Abstract
Objective
The performance of cardiac indicators as determinants of stroke outcomes remains debatable, therefore the present study focused on the short-term prognostic value of cardiac indicators in patients who had experienced acute ischaemic stroke.
Methods
Consecutive patients with acute ischaemic stroke were enrolled in a prospective stroke registry. Data on demographics, clinical characteristics and cardiac indicator levels (including troponin I, creatine kinase-MB, myoglobin and brain natriuretic peptide) were prospectively collected. Receiver operating characteristic curves and binary logistic regression models were used to examine the performance of variables in predicting poor functional outcomes (modified Rankin Scale score 2–6).
Results
Out of 337 patients with acute ischaemic stroke, myoglobin had the greatest power for predicting poor outcomes among the cardiac indicators. Forward stepwise multivariate logistic regression analysis revealed that myoglobin could independently predict short-term outcomes. Spearman’s rank correlation tests indicated a positive correlation between myoglobin levels and stroke severity.
Conclusions
Among cardiac indicators, myoglobin may be an independent predictor of short-term outcomes in patients with acute ischaemic stroke.
Introduction
Acute ischaemic stroke is one of the leading causes of disability and death worldwide.1,2 Primarily caused by atherothrombotic changes to the cerebrovascular system, a high proportion of acute ischaemic stroke is found to have a cardioembolic origin, indicating strong links with heart disease. 3 Moreover, sympathetic activation in acute ischaemic stroke is reported to have serious adverse effects on cardiac function 4 and in turn, cardiac complications increase the risk of death. 5 In the 20th century, cardiac complications accounted for almost 20% of mortality in patients with acute ischaemic stroke. 6 Successful prediction of cardiac complications in the early phase of acute ischaemic stroke would, therefore, have a positive impact on its clinical management, and interventions such as cardiac augmentation, may benefit a subset of patients with stroke. 7
Cardiac indicators in acute ischaemic stroke were first documented in the late 1970s. 8 Despite the fact that cardiac indicator levels increase in the initial phase of stroke, their performance as predictors of poor outcomes in patients with acute ischaemic stroke remains unclear. One study demonstrated that troponin I and troponin T (which are considered to be the most accurate biomarkers of myocardial necrosis) may help predict cardiac complications and death in acute ischaemic stroke. 9 Another investigation however, showed that troponin levels did not influence clinical outcomes if other risk factors were taken into account. 10 In contrast to the viewpoint that elevated creatine kinase-MB levels represent biological markers for stroke-related myocardial injury, 8 creatine kinase-MB elevations in stroke patients may be noncardiac in origin. 11 Studies12,13 have found elevated myoglobin levels in patients with all types of acute stroke, however, data regarding the value of the myoglobin level as a prognostic indicator of cardiac complications and the short-term outcomes of acute ischaemic stroke remain limited.
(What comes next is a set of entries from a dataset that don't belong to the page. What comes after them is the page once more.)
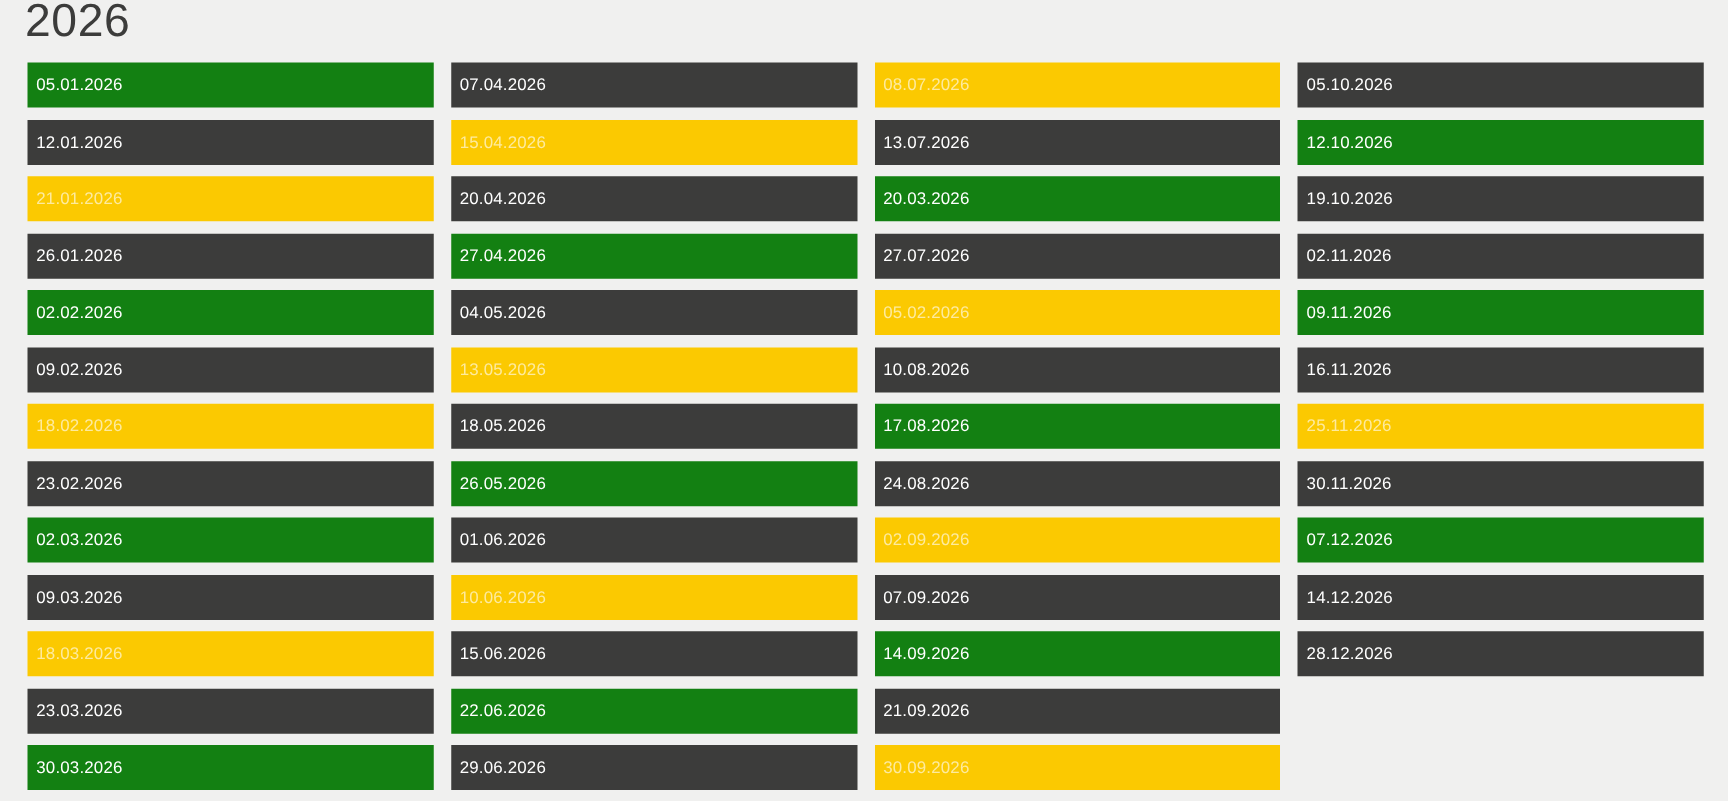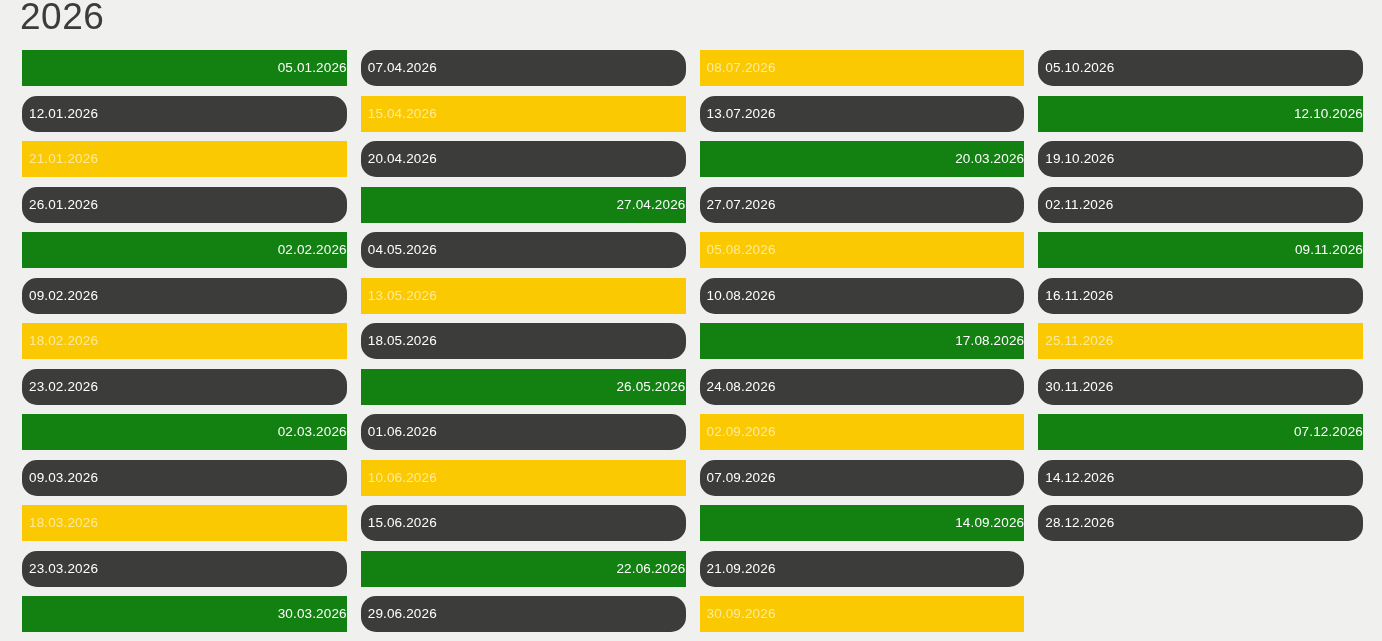"05.01.2026" .date-bar.green { text-align: right -> none }
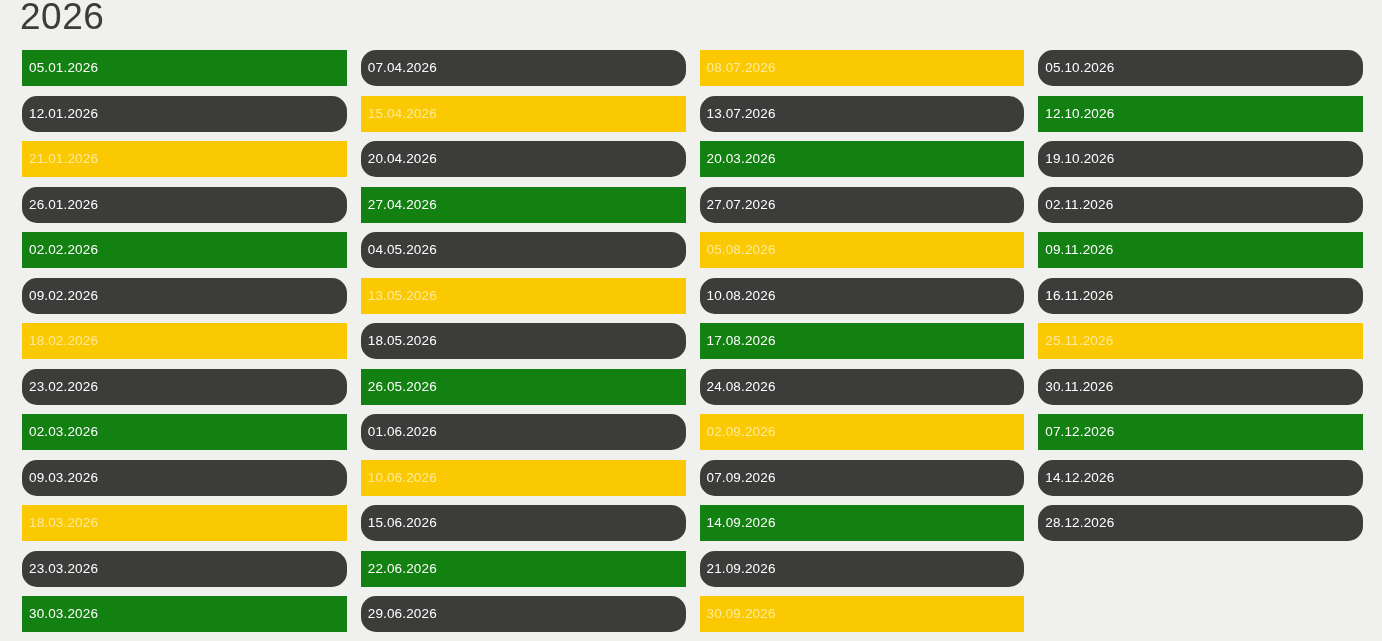"07.04.2026" .date-bar.dark { border-radius: 15px -> none }
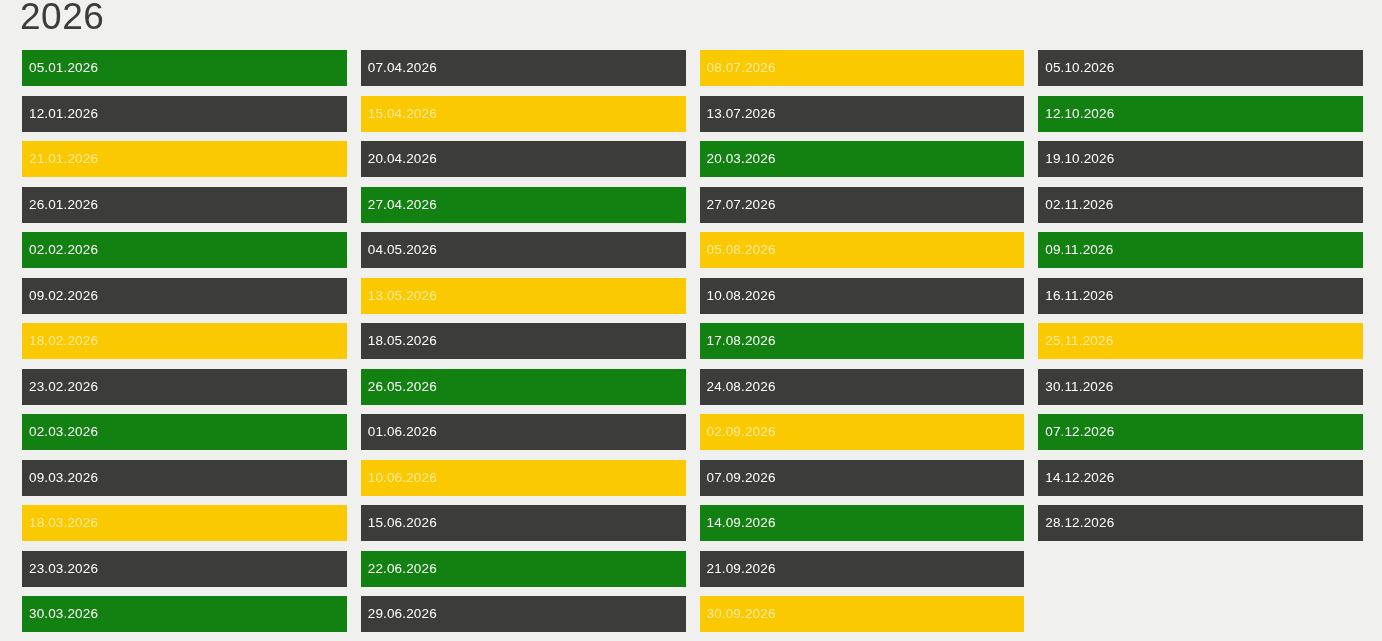"05.08.2026" div.date-bar { text: 05.08.2026 -> 05.02.2026 }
The current prospective, observational study focused on the short-term prognostic significance of admission levels of cardiac indicators (troponin I, creatine kinase-MB, myoglobin and brain natriuretic peptide) in a cohort of consecutive patients with acute ischaemic stroke.
Patients and methods
Study population
Patients with acute ischaemic stroke, aged >18 years, admitted to the Emergency Department, Xinhua Hospital, affiliated to Shanghai Jiaotong University School of Medicine, Shanghai, China, were consecutively recruited between January 2011 and October 2012. Acute ischaemic stroke was further confirmed using a magnetic resonance imaging scanner with 1.5 T (Magnetom Symphony; Siemens Medical Systems, Erlangen, Germany). All aetiologies were determined according to the Trial of ORG 10172 in Acute Stroke Treatment criteria, 14 after an initial aetiological work-up that included transcranial carotid duplex sonography and 12-lead electrocardiography.
Patients meeting the following criteria were excluded: (I) history of recent coronary artery disease, or heart failure within the preceding 3 months; (II) renal insufficiency (creatinine >97 µmol/l); (III) skeletal muscle disease; or (IV) insufficient blood-sample volume for the measurement of cardiac indicator levels.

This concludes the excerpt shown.